Front-end code edit data:
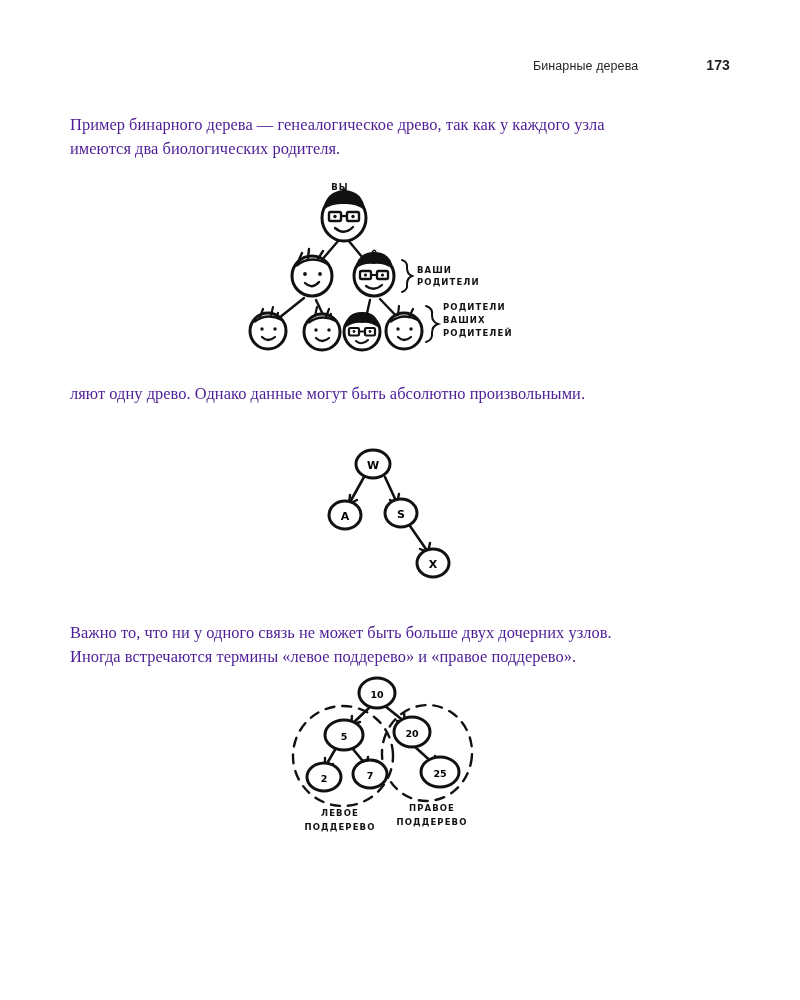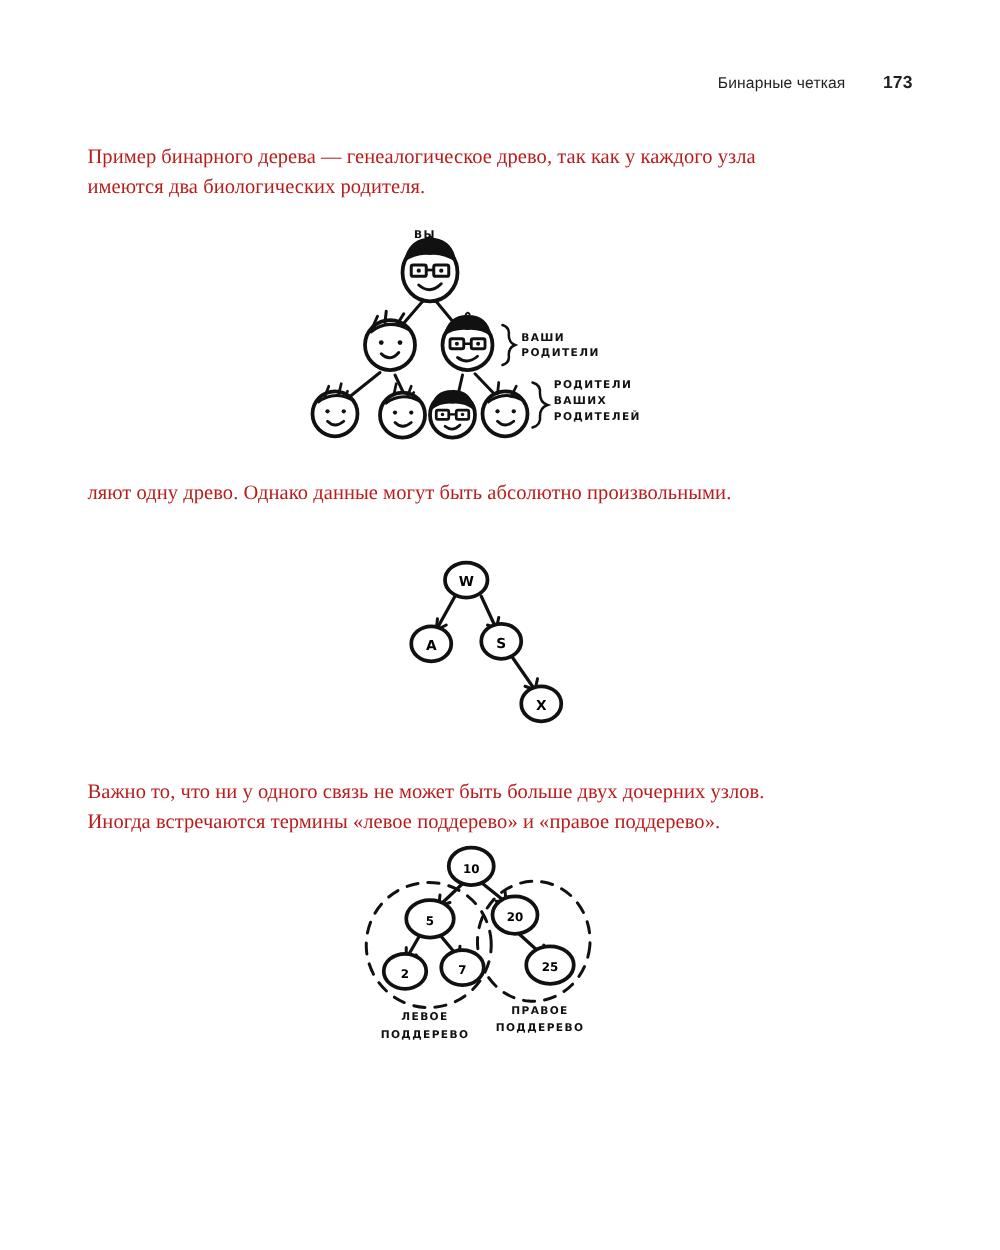--- a/index.html
+++ b/index.html
@@ -25,30 +25,31 @@
     align-items: baseline;
     gap: 30px;
     font-family: "Liberation Sans", sans-serif;
     font-size: 12.5px;
     color: #231f20;
     letter-spacing: 0.1px;
   }
   .running-head .folio {
     font-weight: bold;
     font-size: 14px;
+    margin-left: 38px;
   }
   
   .para {
     position: absolute;
     left: 70px;
     width: 660px;
     font-family: "Liberation Serif", serif;
     font-size: 16.4px;
     line-height: 24px;
-    color: #b91c1c;
+    color: #4c1d95;
     text-align: justify;
     letter-spacing: 0.05px;
   }
   .para.p1 { top: 113px; }
   .para.p2 { top: 382px; }
   .para.p3 { top: 621px; }
   .para .line { display: block; white-space: nowrap; }
   
   .figure {
     position: absolute;
@@ -82,21 +83,21 @@
     text-anchor: middle;
   }
   .node-text.small { font-size: 9.5px; }
 </style>
 </head>
 <body>
 
 <div class="page">
 
   <div class="running-head">
-    <span>Бинарные четкая</span>
+    <span>Бинарные дерева</span>
     <span class="folio">173</span>
   </div>
 
   <div class="para p1">
     <span class="line">Пример бинарного дерева — генеалогическое древо, так как у каждого узла</span>
     <span class="line">имеются два биологических родителя.</span>
   </div>
 
   <div class="figure fig-family">
     <svg width="320" height="195" viewBox="0 0 320 195">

▶ **Problem description**:
Produce the data again character for character, with the images left out.

▶ **Answer for the task**:
--- a/index.html
+++ b/index.html
@@ -25,30 +25,31 @@
     align-items: baseline;
     gap: 30px;
     font-family: "Liberation Sans", sans-serif;
     font-size: 12.5px;
     color: #231f20;
     letter-spacing: 0.1px;
   }
   .running-head .folio {
     font-weight: bold;
     font-size: 14px;
+    margin-left: 38px;
   }
   
   .para {
     position: absolute;
     left: 70px;
     width: 660px;
     font-family: "Liberation Serif", serif;
     font-size: 16.4px;
     line-height: 24px;
-    color: #b91c1c;
+    color: #4c1d95;
     text-align: justify;
     letter-spacing: 0.05px;
   }
   .para.p1 { top: 113px; }
   .para.p2 { top: 382px; }
   .para.p3 { top: 621px; }
   .para .line { display: block; white-space: nowrap; }
   
   .figure {
     position: absolute;
@@ -82,21 +83,21 @@
     text-anchor: middle;
   }
   .node-text.small { font-size: 9.5px; }
 </style>
 </head>
 <body>
 
 <div class="page">
 
   <div class="running-head">
-    <span>Бинарные четкая</span>
+    <span>Бинарные дерева</span>
     <span class="folio">173</span>
   </div>
 
   <div class="para p1">
     <span class="line">Пример бинарного дерева — генеалогическое древо, так как у каждого узла</span>
     <span class="line">имеются два биологических родителя.</span>
   </div>
 
   <div class="figure fig-family">
     <svg width="320" height="195" viewBox="0 0 320 195">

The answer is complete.